In order to verify the adaptability of our proposed transmitter structure, we model the two variations of the $5 \mu m$ three-segment MRM, where the first has three $10 \%$ longer phase-shifters, and the second has three $10 \%$ shorter phase-shifters. The first variation with longer phase-shifters has three phase-shifters with length of $10 \pi \times 1.1 / 8,10 \pi \times 1.1 / 4$, and $10 \pi \times 1.1 / 2$ respectively and one waveguide with length of $10 \pi \times 3 / 80$, all in the unit of $\mu m$. The second variation with shorter phase-shifters has three phase-shifters with length of $10 \pi \times 0.9 / 8,10 \pi \times 0.9 / 4$, and $10 \pi \times 0.9 / 2$ respectively and one waveguide with length of $10 \pi \times 17 / 80$, all in the unit of $\mu m$.

The transmission curve of two variations can also be seen in Fig. 11. Both variations share the same transmission curve $|T|^{2}(0 V, 0 V, 0 V, \lambda)$ as the proposed three-segment MRM under zero-biasing condition. Under maximum reverse-biasing condition, the first variation has the transmission curve of $\left|T_{2}\right|^{2}(2.4 V, 2.4 V, 2.4 \mathrm{~V}, \lambda)$, while the second variation has the transmission curve of $\left|T_{1}\right|^{2}(2.4 V, 2.4 V, 2.4 V, \lambda)$, which causes extinction ratio of $8.3 \mathrm{~dB}\left(E R_{2}\right)$ and $9.3 \mathrm{~dB}\left(E R_{1}\right)$ for the first and second variation respectively.

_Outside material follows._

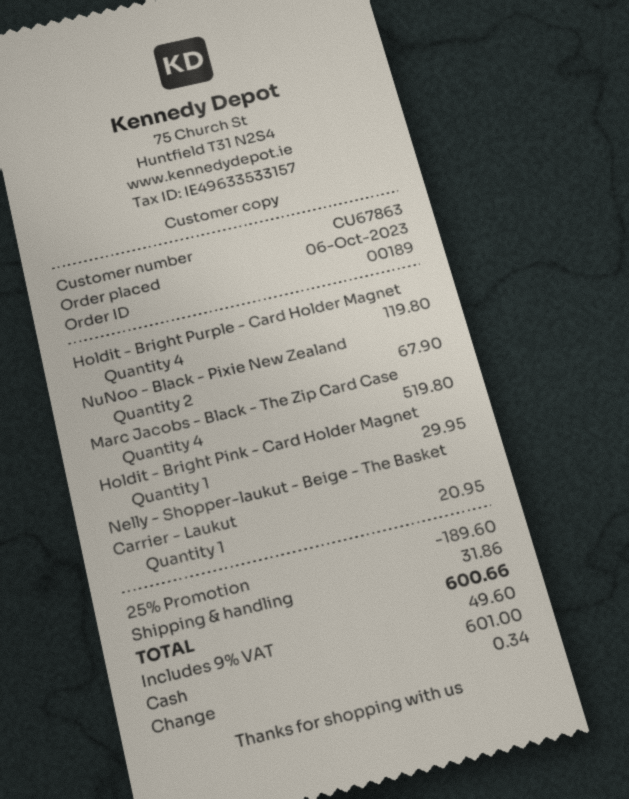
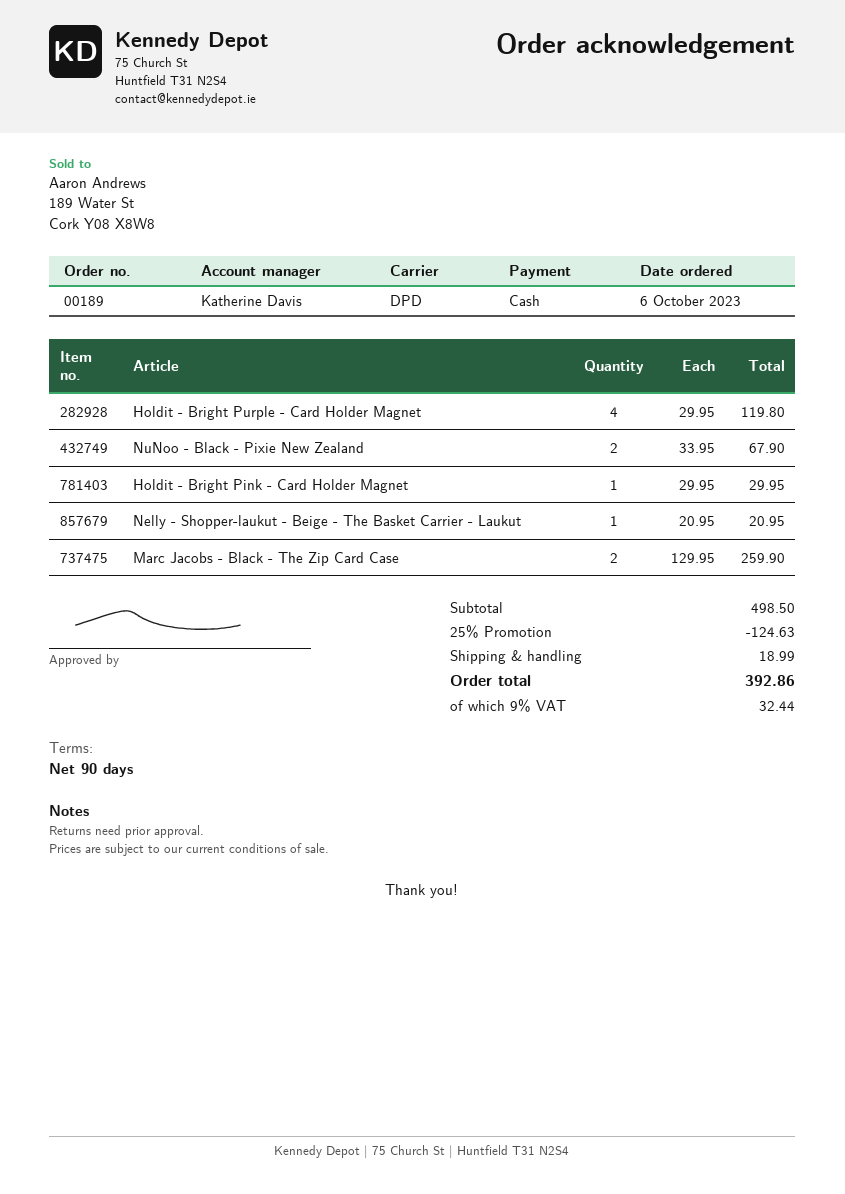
Marc Jacobs - Black - The Zip Card Case: 4 for 519.80 -> 2 for 259.90
discount: 25% = 189.60 -> 25% = 124.63
shipping: 31.86 -> 18.99
tax: 9% = 49.60 -> 9% = 32.44
total: 600.66 -> 392.86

In order to verify our proposed circuit-level transmitter structure, an eye-diagram of optical power output $P_{\text {out }}$ of our proposed three-segment MRM can be used as the main criteria. Eye-diagrams of the two variations of our proposed MRM can be further used to verify the adaptability of our transmitter structure. At the same time, because the optical PAM-4 transmitter has to be working as fast as 12.5 GHz in our design, the parasitic effect will play a huge role in the circuit-level design and thus, we have drafted the layout of our proposed circuit-level transmitter design in order to perform post-layout simulation. The implemented layout can be seen in Fig. 9 , and its circuit area is $0.1728 \mathrm{~mm}^{2}(0.48 \mathrm{~mm}$ by 0.36 mm$)$. The extraction view derived from the implemented transmitter layout uses $R-C-C_{c}$ modeling and is implemented into our transient simulation to derive the final eye-diagram of $P_{\text {out }}$.


Fig. 11 Transmission curve of the three-segment MRM and its two variations

The transient simulation is performed under the following conditions. First, 1 mW optical power is injected into our proposed three-segment MRM through a laser source, which corresponds to the $V_{\text {laser }}$ of 31.6 mV . Second, the frequency offset $\Delta f$ is set to be -1.232 THz , which corresponds to the resonant wavelength of 1559.94 nm as shown in Fig. 10. The differential clock signal inputs from external BERT are modeled by two 12.5 GHz differential sine waves with a single-ended amplitude of $300 m V_{p p}$ and a DC operating point of 1 V , while two pairs of uncorrelated, and differential NRZ bit streams from external BERT are modeled by two pairs of 12.5 GHz differential PRBS voltages with single-ended amplitude of $300 \mathrm{~m} V_{p p}$ and DC operating point of 0.9 V .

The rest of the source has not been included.